I never feel sorry for myself.
Usually I have myself to blame; for bruises, lost things or whatever consequences from stupid mistakes I tend to make. Im good at laughing at things, brush them off. And many times you can go with the old “It could have been worse” and think about starving people around the world.
I never feel sorry for myself.
But sitting at the tiled floor next to the toilet in only underwear at 5am, shivering from the cold breeze coming through the window that I cant seem to gather enough strength to close, every now and then bending over the toilet to let last nights food out.. Moments like that, my life is not high in value for me.
IBS is something I have learnt to live with. But it has not been easy, in fact it has probably given me some of the worst moments or situations in my life. Because there is no one to blame, the symptoms are never the same and there is no cure for the disease… In other words: the difficulty to understand IBS would be on the same level as understanding women.
Birthdays I have not been able to eat the food I have spent hours choosing and preparing, 5am walks home from friends houses because I sensed a morning of pain coming up, anniversaries when I have had to ditch the well thought through food the boy prepared, to have to get picked up at my first sleep over at a boyfriends house,.. Not to mention the amount of money spent on medication, all the food I have left out from my diet “just to be on the safe side” and all the times trying to explain the situation to other people.. Who rarely understand, mostly just judge you and think that you are one of the typical skinny not eating at all-girls. And the jealousy. The jealousy of people being able to eat everything, at any time, when a chewing gum or a piece of chocolate at the wrong time can crash it for me. To look at people drinking and eating junk food days in a row and feel fine, whilst I have one night out and have to detox for days to feel ok.

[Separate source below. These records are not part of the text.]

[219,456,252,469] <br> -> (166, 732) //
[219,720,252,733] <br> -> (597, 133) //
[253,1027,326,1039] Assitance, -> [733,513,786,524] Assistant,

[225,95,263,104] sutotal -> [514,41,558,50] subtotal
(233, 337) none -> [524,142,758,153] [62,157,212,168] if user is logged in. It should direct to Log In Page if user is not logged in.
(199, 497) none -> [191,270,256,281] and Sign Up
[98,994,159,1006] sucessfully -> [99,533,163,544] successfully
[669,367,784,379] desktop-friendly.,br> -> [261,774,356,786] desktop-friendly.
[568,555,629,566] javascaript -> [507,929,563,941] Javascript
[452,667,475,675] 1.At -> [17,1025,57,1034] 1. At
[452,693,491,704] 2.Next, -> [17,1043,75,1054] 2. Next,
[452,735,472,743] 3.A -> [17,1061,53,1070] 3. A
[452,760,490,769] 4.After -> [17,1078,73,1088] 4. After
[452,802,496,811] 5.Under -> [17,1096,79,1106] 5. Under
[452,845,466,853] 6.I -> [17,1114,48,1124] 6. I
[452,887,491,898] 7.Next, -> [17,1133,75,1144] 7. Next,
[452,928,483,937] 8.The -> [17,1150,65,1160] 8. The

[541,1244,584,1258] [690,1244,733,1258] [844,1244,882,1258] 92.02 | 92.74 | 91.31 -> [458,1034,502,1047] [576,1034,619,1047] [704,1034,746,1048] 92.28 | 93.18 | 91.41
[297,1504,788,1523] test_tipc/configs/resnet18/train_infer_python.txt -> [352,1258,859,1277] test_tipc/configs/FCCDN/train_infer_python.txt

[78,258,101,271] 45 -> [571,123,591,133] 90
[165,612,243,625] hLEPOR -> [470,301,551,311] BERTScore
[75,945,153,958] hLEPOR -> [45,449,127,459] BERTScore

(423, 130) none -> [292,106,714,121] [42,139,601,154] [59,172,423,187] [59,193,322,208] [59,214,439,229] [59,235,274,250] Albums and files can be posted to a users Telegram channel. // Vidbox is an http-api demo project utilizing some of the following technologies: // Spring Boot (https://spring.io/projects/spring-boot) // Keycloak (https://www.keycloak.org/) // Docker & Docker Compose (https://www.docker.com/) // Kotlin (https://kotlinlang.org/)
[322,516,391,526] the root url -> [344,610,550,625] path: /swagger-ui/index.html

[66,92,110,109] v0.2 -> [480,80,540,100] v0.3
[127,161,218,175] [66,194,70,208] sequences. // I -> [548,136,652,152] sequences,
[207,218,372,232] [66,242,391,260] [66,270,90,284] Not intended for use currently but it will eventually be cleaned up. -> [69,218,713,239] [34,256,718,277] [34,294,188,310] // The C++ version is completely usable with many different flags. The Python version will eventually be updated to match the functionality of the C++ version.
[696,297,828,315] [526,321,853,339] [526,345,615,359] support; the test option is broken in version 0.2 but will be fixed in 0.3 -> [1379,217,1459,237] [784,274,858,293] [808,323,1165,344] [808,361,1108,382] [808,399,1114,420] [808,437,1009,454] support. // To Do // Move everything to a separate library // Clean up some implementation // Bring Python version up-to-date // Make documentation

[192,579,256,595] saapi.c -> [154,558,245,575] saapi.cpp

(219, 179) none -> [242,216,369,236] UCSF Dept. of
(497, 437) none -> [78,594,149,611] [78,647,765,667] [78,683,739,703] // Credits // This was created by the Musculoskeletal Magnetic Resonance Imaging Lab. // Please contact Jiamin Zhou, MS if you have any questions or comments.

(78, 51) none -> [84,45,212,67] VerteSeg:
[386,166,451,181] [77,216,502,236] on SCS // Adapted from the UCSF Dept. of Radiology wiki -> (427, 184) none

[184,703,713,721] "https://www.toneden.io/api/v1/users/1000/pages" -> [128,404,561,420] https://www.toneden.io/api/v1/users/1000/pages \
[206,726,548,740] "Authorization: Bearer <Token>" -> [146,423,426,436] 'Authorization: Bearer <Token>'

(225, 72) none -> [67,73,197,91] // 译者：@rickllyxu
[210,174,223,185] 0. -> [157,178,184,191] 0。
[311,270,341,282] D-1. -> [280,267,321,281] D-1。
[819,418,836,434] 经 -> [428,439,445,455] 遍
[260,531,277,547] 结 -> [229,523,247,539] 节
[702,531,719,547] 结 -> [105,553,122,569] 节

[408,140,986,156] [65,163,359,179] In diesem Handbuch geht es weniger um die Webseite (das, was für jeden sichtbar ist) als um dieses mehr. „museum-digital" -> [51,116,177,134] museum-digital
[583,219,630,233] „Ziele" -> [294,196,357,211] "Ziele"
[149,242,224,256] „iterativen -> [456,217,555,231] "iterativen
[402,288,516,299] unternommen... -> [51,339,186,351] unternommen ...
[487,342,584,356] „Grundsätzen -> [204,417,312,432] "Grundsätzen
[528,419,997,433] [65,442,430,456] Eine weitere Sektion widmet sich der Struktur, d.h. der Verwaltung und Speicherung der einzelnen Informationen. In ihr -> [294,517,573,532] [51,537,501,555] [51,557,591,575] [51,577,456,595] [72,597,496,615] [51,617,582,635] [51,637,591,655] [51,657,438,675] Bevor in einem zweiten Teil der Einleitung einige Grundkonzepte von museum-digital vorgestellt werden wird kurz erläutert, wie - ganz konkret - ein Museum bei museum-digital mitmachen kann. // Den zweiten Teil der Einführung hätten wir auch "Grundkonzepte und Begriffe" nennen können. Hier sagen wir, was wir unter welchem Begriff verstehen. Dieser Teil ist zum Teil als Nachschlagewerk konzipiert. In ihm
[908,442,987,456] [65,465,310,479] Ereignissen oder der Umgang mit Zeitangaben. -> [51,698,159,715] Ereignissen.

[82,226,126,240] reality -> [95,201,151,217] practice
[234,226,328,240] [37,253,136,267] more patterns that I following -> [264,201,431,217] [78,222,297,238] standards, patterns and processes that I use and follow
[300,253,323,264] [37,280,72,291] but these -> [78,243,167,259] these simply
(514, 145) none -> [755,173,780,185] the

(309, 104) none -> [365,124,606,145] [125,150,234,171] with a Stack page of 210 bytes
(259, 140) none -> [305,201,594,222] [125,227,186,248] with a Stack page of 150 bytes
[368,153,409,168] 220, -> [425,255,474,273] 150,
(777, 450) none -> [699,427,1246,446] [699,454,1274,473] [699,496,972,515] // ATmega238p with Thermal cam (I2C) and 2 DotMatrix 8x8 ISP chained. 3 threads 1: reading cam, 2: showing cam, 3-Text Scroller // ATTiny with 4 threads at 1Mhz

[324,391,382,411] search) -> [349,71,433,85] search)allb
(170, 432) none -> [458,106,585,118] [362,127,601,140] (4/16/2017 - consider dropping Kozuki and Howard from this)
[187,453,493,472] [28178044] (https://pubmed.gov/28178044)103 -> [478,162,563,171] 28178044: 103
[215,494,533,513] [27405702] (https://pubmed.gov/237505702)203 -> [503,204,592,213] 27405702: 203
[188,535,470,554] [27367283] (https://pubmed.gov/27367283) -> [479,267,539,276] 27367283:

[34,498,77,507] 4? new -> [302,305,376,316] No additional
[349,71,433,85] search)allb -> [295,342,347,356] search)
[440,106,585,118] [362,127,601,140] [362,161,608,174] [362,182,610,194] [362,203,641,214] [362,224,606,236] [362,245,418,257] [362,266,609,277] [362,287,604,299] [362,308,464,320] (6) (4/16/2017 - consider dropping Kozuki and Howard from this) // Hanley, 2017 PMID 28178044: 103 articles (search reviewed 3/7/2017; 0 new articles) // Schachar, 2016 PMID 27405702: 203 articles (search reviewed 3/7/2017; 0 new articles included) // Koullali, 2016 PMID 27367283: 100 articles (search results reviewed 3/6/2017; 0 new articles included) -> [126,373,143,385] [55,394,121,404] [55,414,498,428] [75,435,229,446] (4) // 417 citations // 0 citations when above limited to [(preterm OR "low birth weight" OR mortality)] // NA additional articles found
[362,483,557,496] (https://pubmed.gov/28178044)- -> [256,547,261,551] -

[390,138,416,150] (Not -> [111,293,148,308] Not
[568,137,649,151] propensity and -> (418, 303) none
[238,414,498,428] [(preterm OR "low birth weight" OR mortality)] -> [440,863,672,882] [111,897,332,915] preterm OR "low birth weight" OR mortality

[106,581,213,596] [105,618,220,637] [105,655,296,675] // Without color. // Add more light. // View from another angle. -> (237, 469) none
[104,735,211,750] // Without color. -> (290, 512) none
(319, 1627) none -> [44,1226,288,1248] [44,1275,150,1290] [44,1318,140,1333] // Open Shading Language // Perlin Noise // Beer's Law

Its not easy. Thank God for my mom. I could never, ever have done it without her.
I don’t trust Doctors. At all. 21 years and countless times in and out of hospital, and still everything worth knowing, all my answers, have come from my mom. What I can eat and not, what I am actually allergic to, have been diagnosed by her and I together. To all the time have her to go to for advice and a hand to hold, and to see her be so strong through her own struggles is what motivates me and gets me through everything. My rock and role model. I love you.
And I think its mothers day in Sweden tomorrow. So Happy Mothers Day!